_EXERCISE GOAL_
From the data below, retype exactly the lines starting with the one that contains "html: <button> <span></span>" and ending with the one that contains "margin-left: 19px ->", both included.
DATA TO PROCESS START
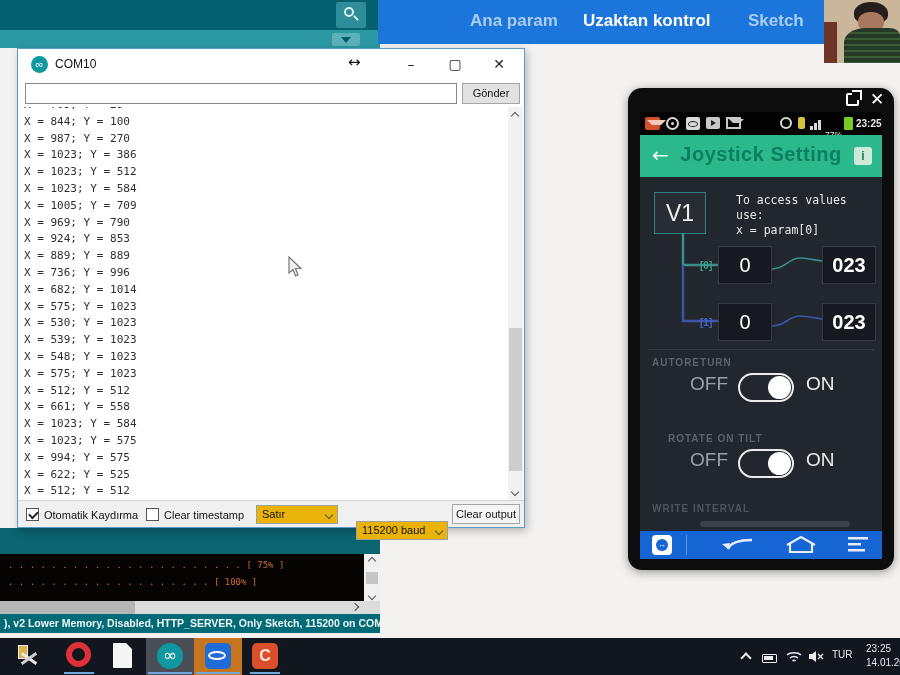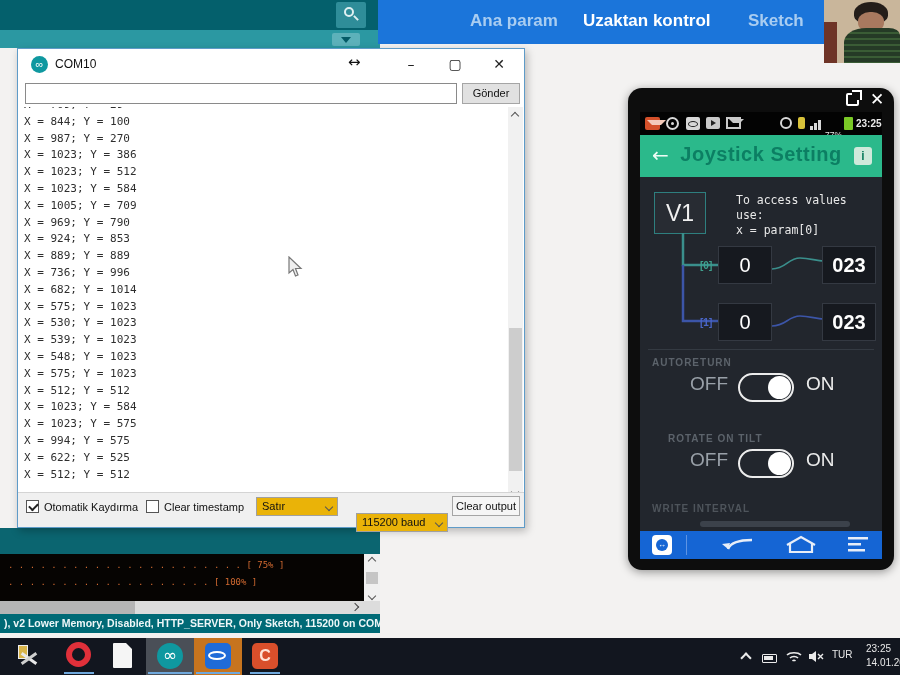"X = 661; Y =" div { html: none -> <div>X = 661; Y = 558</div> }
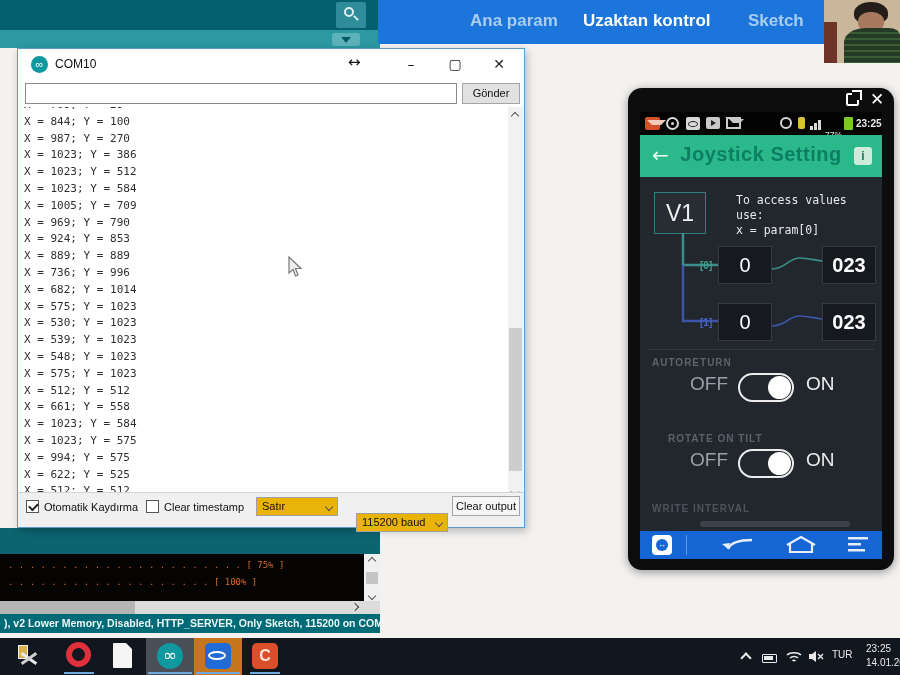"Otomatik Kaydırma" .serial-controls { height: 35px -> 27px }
DATA TO PROCESS END
DATA TO PROCESS START
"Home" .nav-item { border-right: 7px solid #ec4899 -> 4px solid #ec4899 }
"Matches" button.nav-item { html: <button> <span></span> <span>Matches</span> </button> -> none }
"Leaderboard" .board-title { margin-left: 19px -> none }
DATA TO PROCESS END
_SOLVED PROBLEM_
"Matches" button.nav-item { html: <button> <span></span> <span>Matches</span> </button> -> none }
"Leaderboard" .board-title { margin-left: 19px -> none }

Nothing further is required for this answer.